Speaking to the Today programme, Matt Hancock, a Cabinet Office minister said the anti-corruption summit showed the world could no longer turn a “blind eye” and defended Mr Cameron’s remarks to the Queen.
“He (President Buhari) said the Prime Minister was telling the truth and the reason the President of Nigeria has come to this summit is because he is fully committed to tackling corruption in Nigeria.
It comes as the government announces plans to stop the flow of dirty money through the London property market.

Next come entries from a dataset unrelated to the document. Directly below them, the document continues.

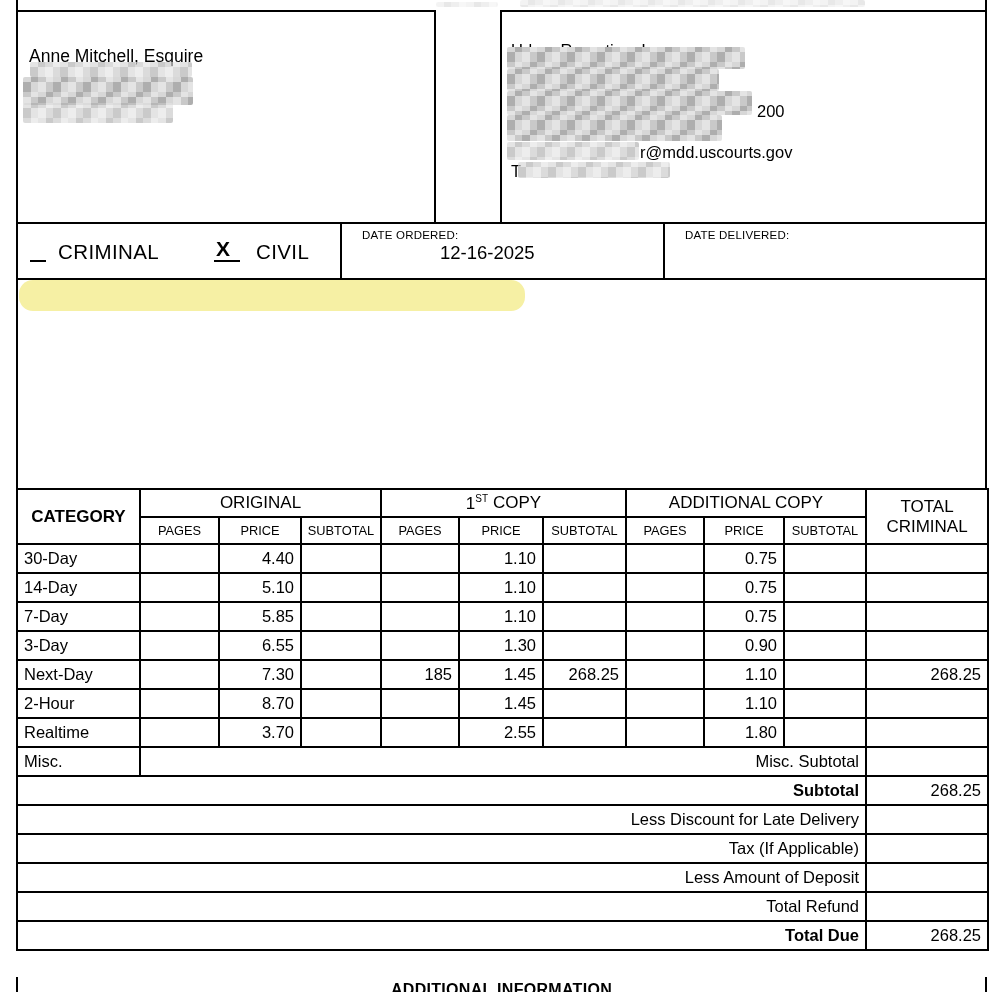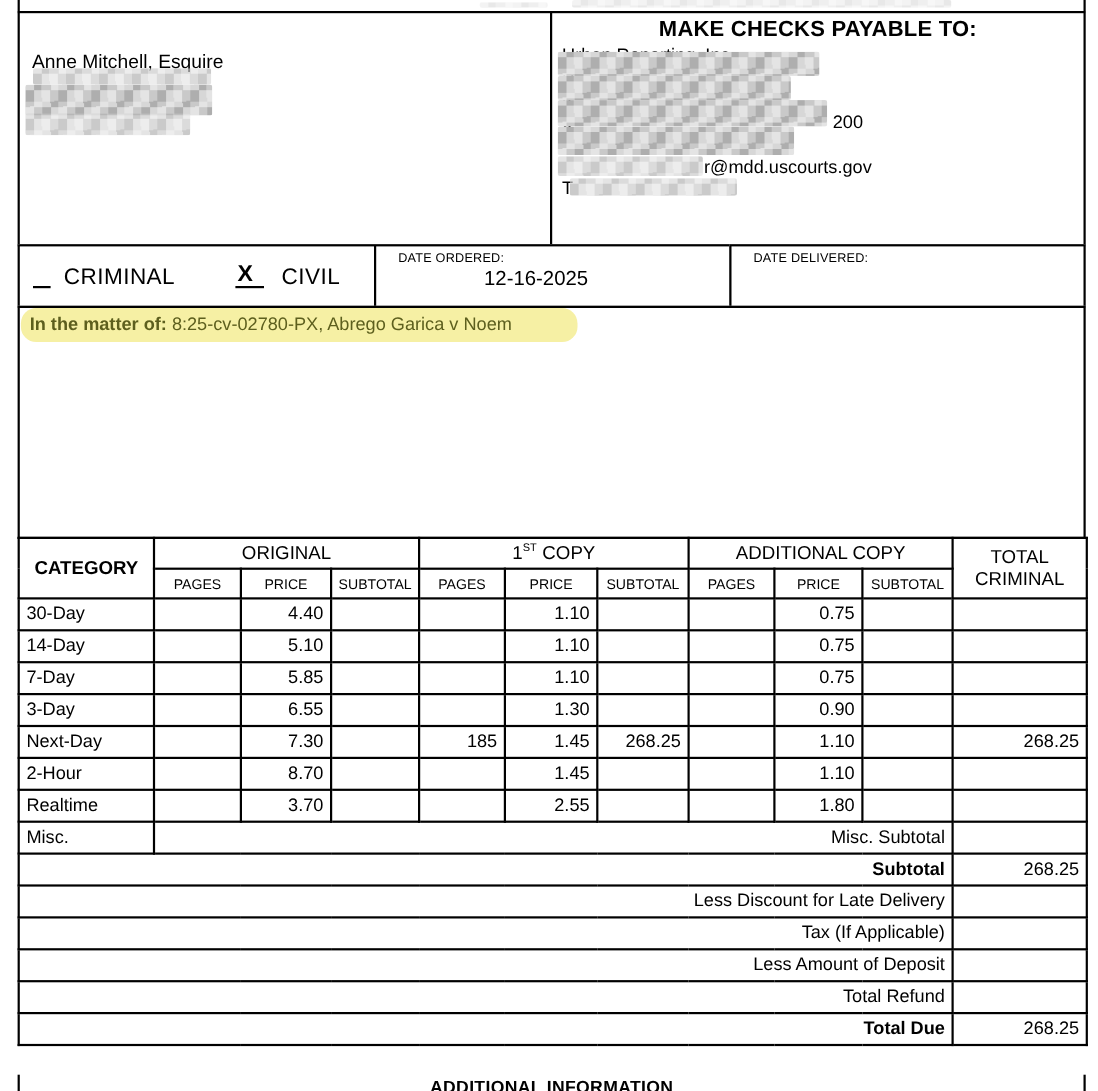"MAKE CHECKS PAYABLE TO:" div.abs { html: <div>MAKE CHECKS PAYABLE TO:</div> -> none }
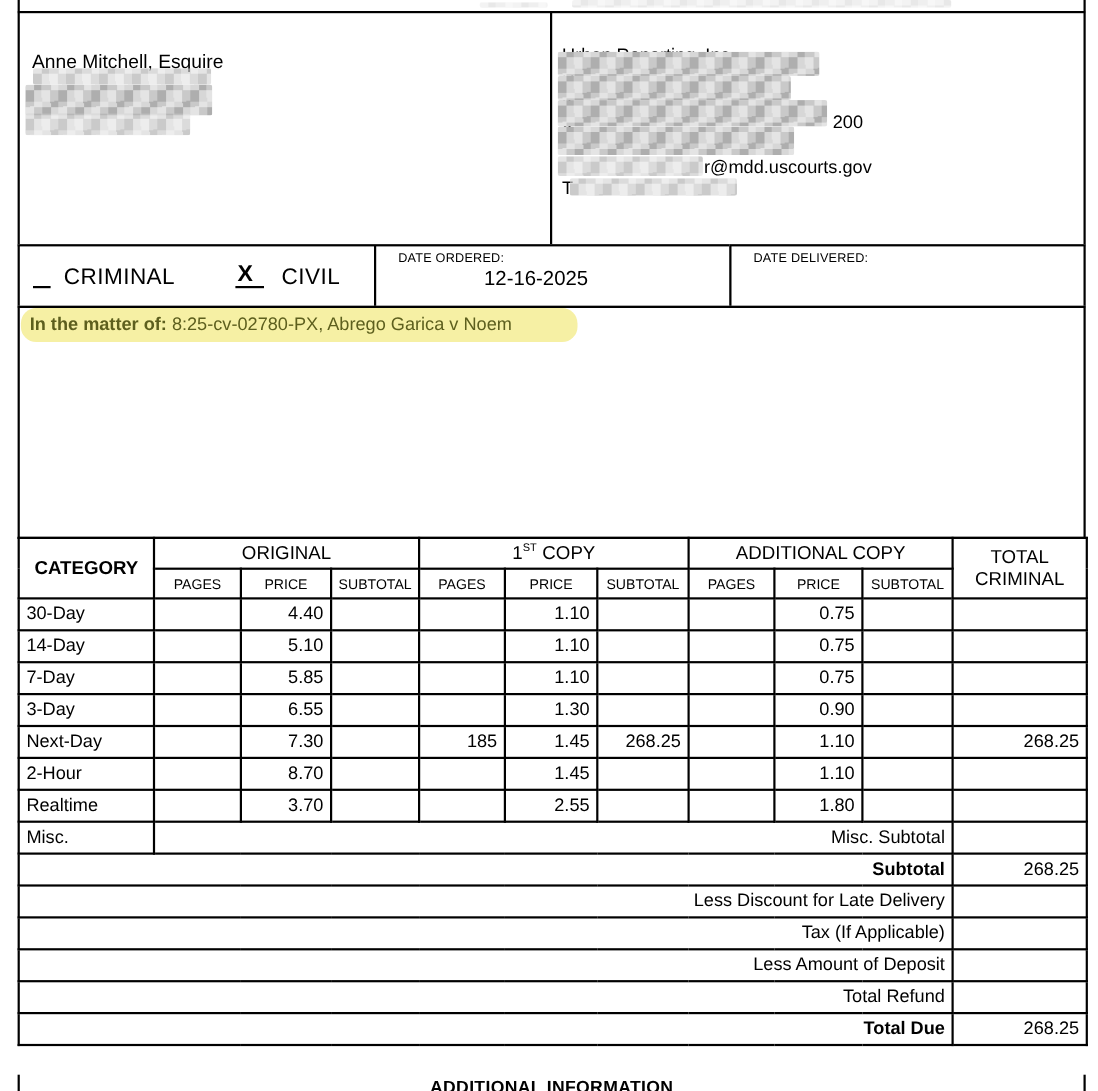"Anne Mitchell, Esquire" div.box { width: 486px -> 420px }
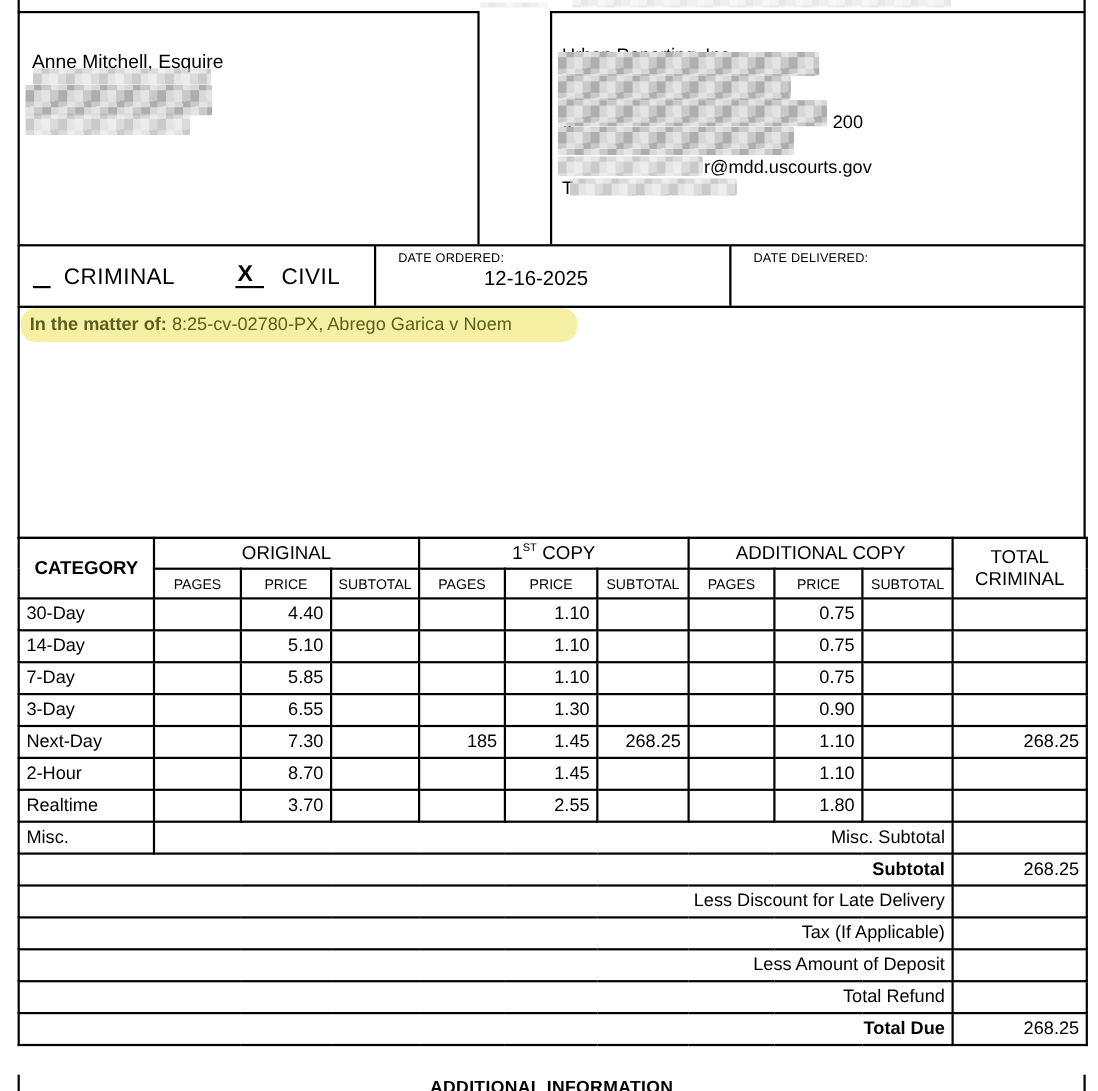"In the matter of: 8:25-cv-02780-PX," div.abs { html: <div> <span>In the matter of:</span> <span>8:25-cv-02780-PX, Abrego Garica v Noem</span> </div> -> none }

This morning Mr Cameron said overseas firms will have to sign up to a new public register if they own or buy property or if they want to bid for central government contracts.
Speaking ahead of the summit, Mr Cameron said: “The evil of corruption reaches into every corner of the world. It lies at the heart of the most urgent problems we face – from economic uncertainty, to endemic poverty, to the ever-present threat of radicalisation and extremism.
“A global problem needs a truly global solution. It needs an unprecedented, courageous commitment from world leaders to stand united, to speak into the silence and to demand change.
“That is why I am hosting this summit. Today is just the start of a more co-ordinated, ambitious global effort to defeat corruption.”